CBS topper sez Eye won't volunteer for spectrum auctions

CBS Corp. topper Leslie Moonves and National Assn. of Broadcasters CEO Gordon Smith said changing technology is the main threat to broadcasting in its current form, speaking at Tuesday’s keynote event at the NAB confab.

In a keynote conversation, Smith asked Moonves what keeps him up at night. “Clearly it’s technology,” said Moonves. “Which content deal do we make? The iPad, Hulu, Netflix, et cetera, what they all need is our content. How do we get paid for this content without cannibalizing our core?

“Our bread and butter: broadcasting. It’s network television, it’s advertising number one, number two is our syndication market,” he said. “Those two revenue streams are far greater than any of these devices. They’re important, but I can’t take away from the bread and butter of those things. Our core business is network and syndication.”

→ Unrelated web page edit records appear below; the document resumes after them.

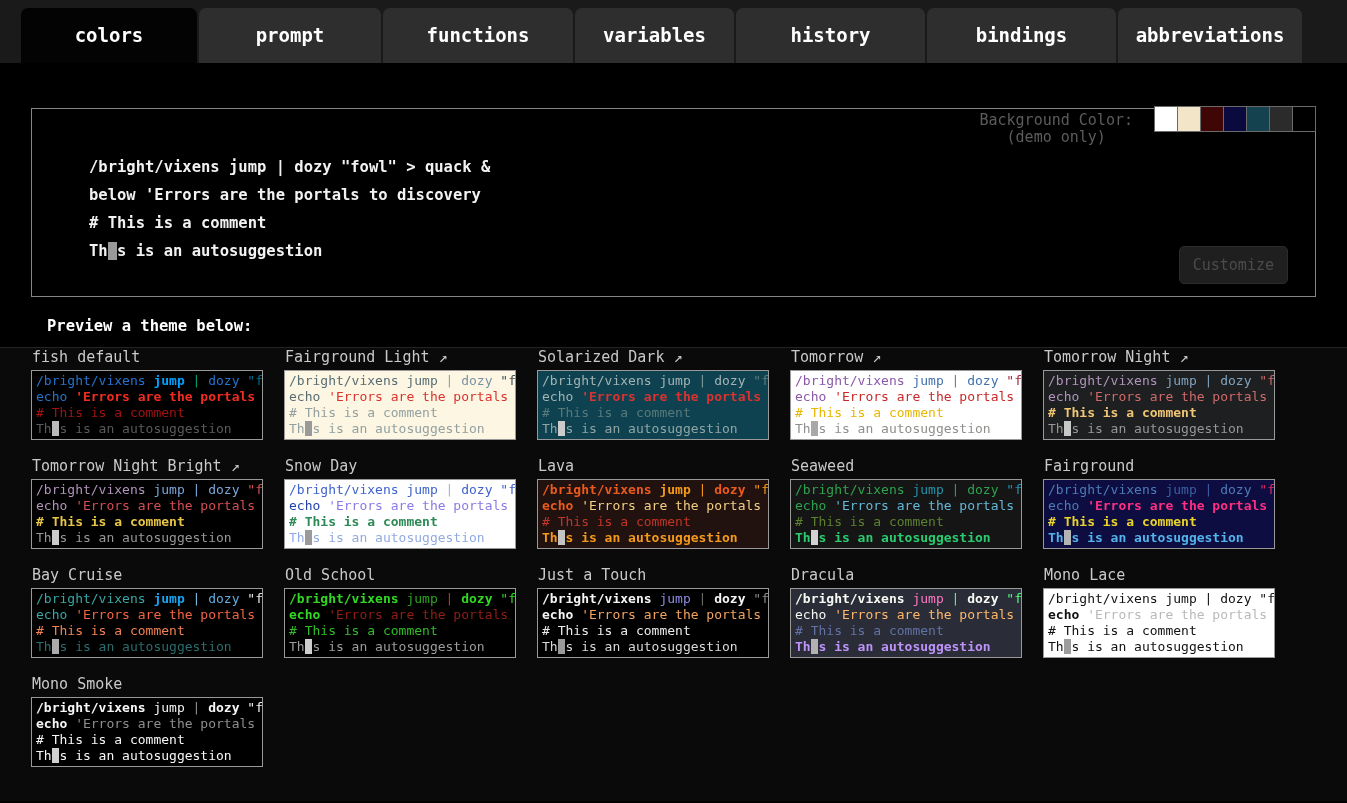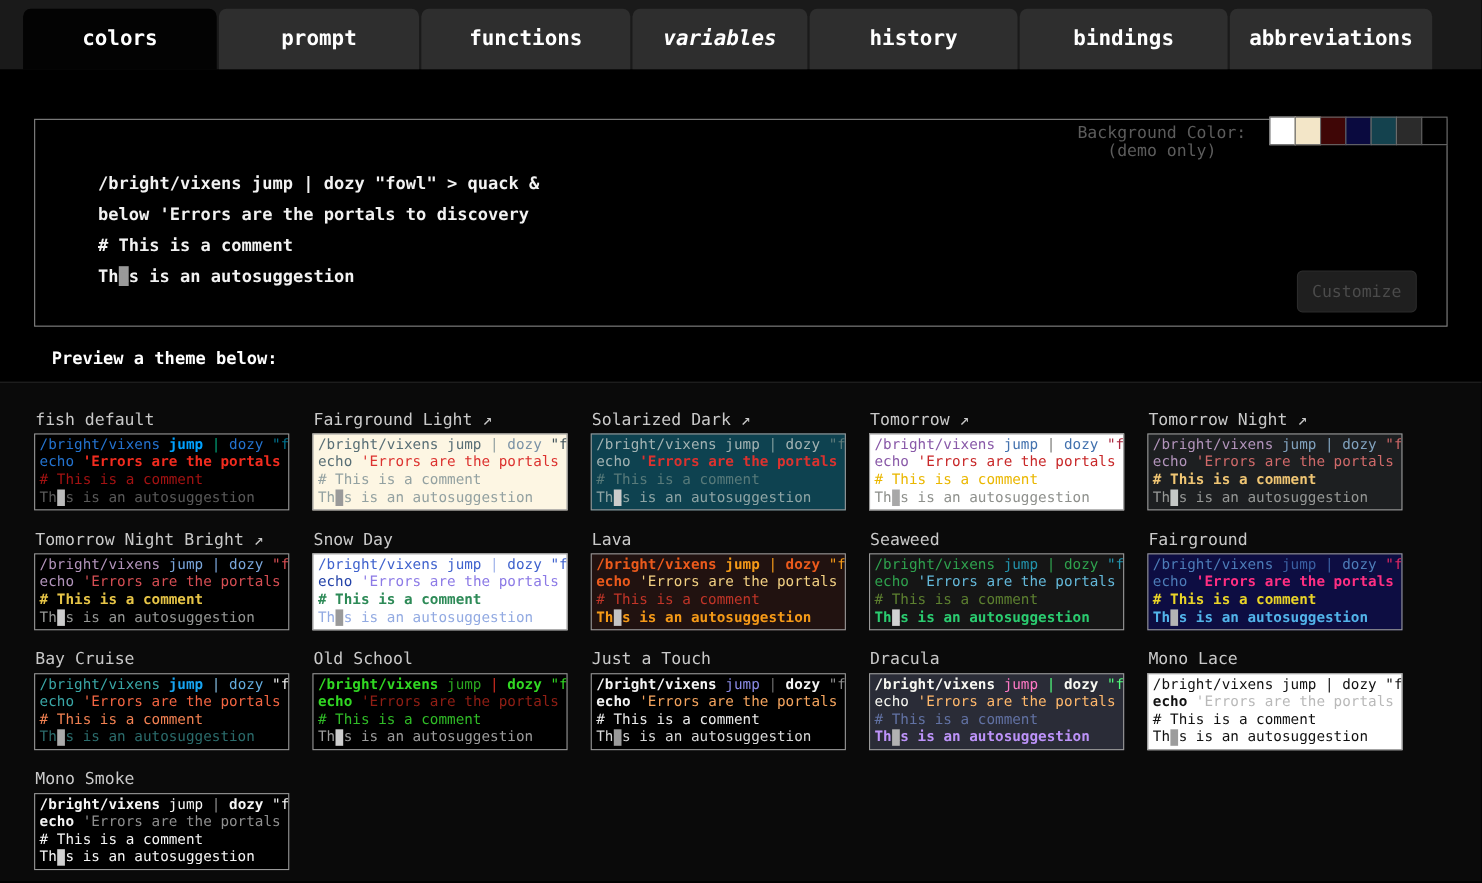--- a/index.html
+++ b/index.html
@@ -9,34 +9,34 @@
   .tab{height:55px;line-height:55px;text-align:center;color:#fff;font-size:19px;font-weight:bold;background:#2e2e2e;border-radius:7px 7px 0 0;cursor:pointer}
   .tab.active{background:#030303}
   .panel{margin:45px 31px 0;height:189px;border:1px solid #858585;position:relative;background:#000}
   .swatch-row{position:absolute;top:-3px;right:-1px;display:flex}
   .swatch{width:24px;height:26px;border:1px solid #6a6a6a;margin-left:-1px;cursor:pointer}
   .bg-label{position:absolute;top:3px;right:182px;text-align:center;color:#5c5c5c;font-size:15px;line-height:17px}
   .terminal{position:absolute;left:57px;top:44px;font-size:15.5px;font-weight:bold;color:#f2f2f2}
   .terminal .tline{height:28px;line-height:28px;white-space:pre}
   .customize{position:absolute;right:27px;bottom:12px;background:#1f1f1f;color:#4b4b4b;font-size:15px;font-family:inherit;padding:9px 13px;border:1px solid #2b2b2b;border-radius:5px}
   .preview-heading{margin:20px 0 12px 47px;color:#fff;font-size:15.5px;font-weight:bold}
-  .themes{border-top:1px solid #232323;background:#0a0a0a;padding:24px 0 20px 31px;height:454px}
+  .themes{border-top:1px solid #232323;background:#0a0a0a;padding:0 0 20px 31px;height:454px}
   .theme-grid{display:grid;grid-template-columns:repeat(5,232px);column-gap:21px;row-gap:17px}
   .card-title{color:#c9c9c9;font-size:15px;margin:0 0 4px 1px;height:18px;white-space:pre}
   .card-box{width:232px;border:1px solid #999;padding:2px 4px;font-size:13px;white-space:pre;overflow:hidden;cursor:pointer}
   .card-box .tline{height:16px;line-height:16px}
 </style>
 </head>
 <body>
 
 <div class="header">
     <div class="tab active" style="width: 176px;">colors</div>
     <div class="tab" style="width: 182px;">prompt</div>
     <div class="tab" style="width: 190px;">functions</div>
-    <div class="tab" style="width: 159px; font-style: italic;">variables</div>
+    <div class="tab" style="width: 159px;">variables</div>
     <div class="tab" style="width: 189px;">history</div>
     <div class="tab" style="width: 189px;">bindings</div>
     <div class="tab" style="width: 184px;">abbreviations</div>
   </div>
 
 <div class="panel">
   <div class="swatch-row">
       <div class="swatch" style="background: rgb(255, 255, 255);"></div>
       <div class="swatch" style="background: rgb(243, 230, 200);"></div>
       <div class="swatch" style="background: rgb(63, 6, 6);"></div>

Both Smith and Moonves hammered home familiar positions. Moonves repeated his call for higher retrans fees for broadcasters, noting that reruns of the “NCIS” skeins on USA Network bring more revenue than the first-run airings on CBS. “There’s something wrong with that. There’s no other business in the world where the money doesn’t follow the eyeballs,” he said.

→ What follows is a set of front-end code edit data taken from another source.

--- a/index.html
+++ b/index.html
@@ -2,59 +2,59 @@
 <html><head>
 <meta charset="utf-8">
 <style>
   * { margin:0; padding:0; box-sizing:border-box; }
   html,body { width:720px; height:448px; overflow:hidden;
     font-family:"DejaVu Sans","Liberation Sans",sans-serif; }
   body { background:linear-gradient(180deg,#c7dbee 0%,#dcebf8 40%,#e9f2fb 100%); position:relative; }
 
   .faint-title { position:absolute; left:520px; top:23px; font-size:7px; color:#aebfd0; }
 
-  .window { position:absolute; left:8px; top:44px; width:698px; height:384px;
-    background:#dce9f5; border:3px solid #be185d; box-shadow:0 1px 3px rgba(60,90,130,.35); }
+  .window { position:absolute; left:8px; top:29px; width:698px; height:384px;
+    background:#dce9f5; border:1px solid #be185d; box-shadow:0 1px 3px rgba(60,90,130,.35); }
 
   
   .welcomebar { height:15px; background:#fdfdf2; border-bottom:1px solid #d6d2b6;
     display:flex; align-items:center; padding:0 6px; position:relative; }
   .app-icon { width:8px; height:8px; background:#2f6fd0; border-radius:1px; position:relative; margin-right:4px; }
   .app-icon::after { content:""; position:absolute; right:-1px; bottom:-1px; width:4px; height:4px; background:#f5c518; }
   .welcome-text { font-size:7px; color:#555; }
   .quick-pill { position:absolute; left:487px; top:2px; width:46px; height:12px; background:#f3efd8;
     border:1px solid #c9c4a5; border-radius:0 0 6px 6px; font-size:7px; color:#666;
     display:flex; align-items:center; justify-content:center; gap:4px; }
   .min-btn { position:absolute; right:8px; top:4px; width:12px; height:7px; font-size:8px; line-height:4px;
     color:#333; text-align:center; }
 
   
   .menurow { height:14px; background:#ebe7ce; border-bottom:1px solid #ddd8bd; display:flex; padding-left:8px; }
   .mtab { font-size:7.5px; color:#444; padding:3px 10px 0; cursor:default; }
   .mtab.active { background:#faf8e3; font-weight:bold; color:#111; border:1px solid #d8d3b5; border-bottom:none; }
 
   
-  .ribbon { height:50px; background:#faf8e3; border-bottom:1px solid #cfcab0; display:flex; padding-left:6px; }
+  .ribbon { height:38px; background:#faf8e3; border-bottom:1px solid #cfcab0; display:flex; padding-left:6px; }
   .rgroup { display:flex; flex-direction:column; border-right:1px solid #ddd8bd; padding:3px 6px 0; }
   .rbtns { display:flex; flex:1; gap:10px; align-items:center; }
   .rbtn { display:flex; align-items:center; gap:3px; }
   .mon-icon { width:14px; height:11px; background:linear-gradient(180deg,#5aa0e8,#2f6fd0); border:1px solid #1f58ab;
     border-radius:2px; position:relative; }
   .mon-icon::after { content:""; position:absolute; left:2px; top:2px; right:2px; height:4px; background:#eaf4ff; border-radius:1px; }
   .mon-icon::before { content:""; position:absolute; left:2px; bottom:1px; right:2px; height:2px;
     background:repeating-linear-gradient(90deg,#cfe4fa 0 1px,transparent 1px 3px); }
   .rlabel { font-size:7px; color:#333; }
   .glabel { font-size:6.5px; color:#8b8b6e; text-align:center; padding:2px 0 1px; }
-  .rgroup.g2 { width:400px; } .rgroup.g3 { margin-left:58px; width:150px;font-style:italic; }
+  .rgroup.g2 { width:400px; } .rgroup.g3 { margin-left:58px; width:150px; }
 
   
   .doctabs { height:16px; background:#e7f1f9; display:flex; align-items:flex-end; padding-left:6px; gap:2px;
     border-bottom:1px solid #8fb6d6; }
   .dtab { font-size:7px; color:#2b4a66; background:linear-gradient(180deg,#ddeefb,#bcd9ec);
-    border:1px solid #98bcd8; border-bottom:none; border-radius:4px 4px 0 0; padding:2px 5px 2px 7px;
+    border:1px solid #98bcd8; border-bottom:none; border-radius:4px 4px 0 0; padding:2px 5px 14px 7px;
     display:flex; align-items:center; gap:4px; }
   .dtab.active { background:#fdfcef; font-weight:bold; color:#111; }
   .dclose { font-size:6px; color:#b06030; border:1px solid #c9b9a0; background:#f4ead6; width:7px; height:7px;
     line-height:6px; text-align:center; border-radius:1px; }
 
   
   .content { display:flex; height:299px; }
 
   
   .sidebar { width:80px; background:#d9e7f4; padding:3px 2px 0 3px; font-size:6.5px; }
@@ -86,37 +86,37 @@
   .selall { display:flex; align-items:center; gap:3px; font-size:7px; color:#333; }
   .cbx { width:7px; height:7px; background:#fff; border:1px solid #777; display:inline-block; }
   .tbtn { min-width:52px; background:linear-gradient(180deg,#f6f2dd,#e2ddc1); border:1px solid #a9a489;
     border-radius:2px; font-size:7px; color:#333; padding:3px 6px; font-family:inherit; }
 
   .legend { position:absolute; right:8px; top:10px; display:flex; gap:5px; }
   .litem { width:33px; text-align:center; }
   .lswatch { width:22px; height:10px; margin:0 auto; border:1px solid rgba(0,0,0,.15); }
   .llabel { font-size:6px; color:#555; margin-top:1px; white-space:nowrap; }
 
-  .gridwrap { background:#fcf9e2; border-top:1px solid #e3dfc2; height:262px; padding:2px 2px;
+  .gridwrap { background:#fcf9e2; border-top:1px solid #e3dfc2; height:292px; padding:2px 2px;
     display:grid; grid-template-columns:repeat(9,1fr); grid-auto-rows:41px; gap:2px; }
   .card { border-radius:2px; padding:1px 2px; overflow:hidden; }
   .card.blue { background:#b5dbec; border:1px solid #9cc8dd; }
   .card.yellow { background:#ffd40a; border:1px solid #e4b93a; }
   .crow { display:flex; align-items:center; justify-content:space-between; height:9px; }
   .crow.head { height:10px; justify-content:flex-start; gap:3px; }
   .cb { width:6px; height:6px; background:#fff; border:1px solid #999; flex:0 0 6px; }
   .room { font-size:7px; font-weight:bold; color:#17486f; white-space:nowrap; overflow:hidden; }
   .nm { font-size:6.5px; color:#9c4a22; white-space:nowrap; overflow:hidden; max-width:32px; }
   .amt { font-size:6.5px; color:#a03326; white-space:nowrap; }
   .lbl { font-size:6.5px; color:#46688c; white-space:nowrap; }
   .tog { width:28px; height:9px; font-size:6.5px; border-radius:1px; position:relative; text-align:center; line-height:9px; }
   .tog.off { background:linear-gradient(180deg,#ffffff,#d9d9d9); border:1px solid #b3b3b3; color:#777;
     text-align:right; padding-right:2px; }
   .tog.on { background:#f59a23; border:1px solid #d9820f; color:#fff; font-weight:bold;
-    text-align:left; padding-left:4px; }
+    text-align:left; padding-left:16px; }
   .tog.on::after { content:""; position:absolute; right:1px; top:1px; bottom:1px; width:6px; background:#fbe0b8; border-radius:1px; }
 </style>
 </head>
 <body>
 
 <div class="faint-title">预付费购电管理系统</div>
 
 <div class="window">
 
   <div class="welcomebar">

The pair hailed the FCC’s decision to stay out of negotiations on retransmission fees, but took a wary position on the proposed voluntary spectrum auctions. “As long as it remains voluntary, we are fine with that,” said Moonves, “because we’re not going to volunteer.” Both Smith and Moonves voiced concerns the government would take action that would force stations to relinquish spectrum or relocate on the dial to less desirable channels.

Spectrum was a major theme of Smith’s State of the Industry address before Moonves took the stage. He framed broadcasting as an efficient use of spectrum because it’s one-to-many, instead of the one-to-one approach of Internet connections.

“There is not enough spectrum in the universe to replace our current architecture with a one-to-one architecture,” said Smith. He called for an independent survey by a respected third party, such as the Government Accounting Office, on how much spectrum is available and how it’s being used.

Smith repeated NAB’s position that there is no real spectrum shortage, and that wireless companies have failed to built capacity to use the spectrum they have today. He quoted one wireless company CEO saying they were sitting on spectrum because “it’s a good inflation hedge.”With his smooth baritone and bare hint of a drawl, Smith presented as every inch the GOP senator he once was, and he pitched his speech perfectly to the sparse, conservative-leaning aud at the Hilton.

He drew applause portraying broadcasting as a bedrock civic instititution. He framed apps and downloads as frivolous toys for effete urbanites (“Manhattanites searching for spas”) and broadcasting as an essential service for rural dwellers, minorities and the poor.

“They shouldn’t be forgotten so urbanites can have faster downloads for the latest games or gimmicks,” he said.

Moonves cited Smith’s leadership, as well as the emergence of important issues that required unified action by broadcasters, as an important reason CBS rejoined the NAB this year. He said he saw Smith’s State of the Industry address last year and said to a colleague “My God, Gordon is talking about all the issues that are important to us and he’s a guy I want to follow into battle.”

Moonves also said CBS had quietly struck deals with a number of affiliates to bring money retrans coin back from the affiliates to the network. “There’s no threat,” he said, noting the network has never pulled programming from an affiliate over the issue.

“Our programs are very expensive, they’re very good, we need help. What’s great is our affiliates are acknowledging that,” he said.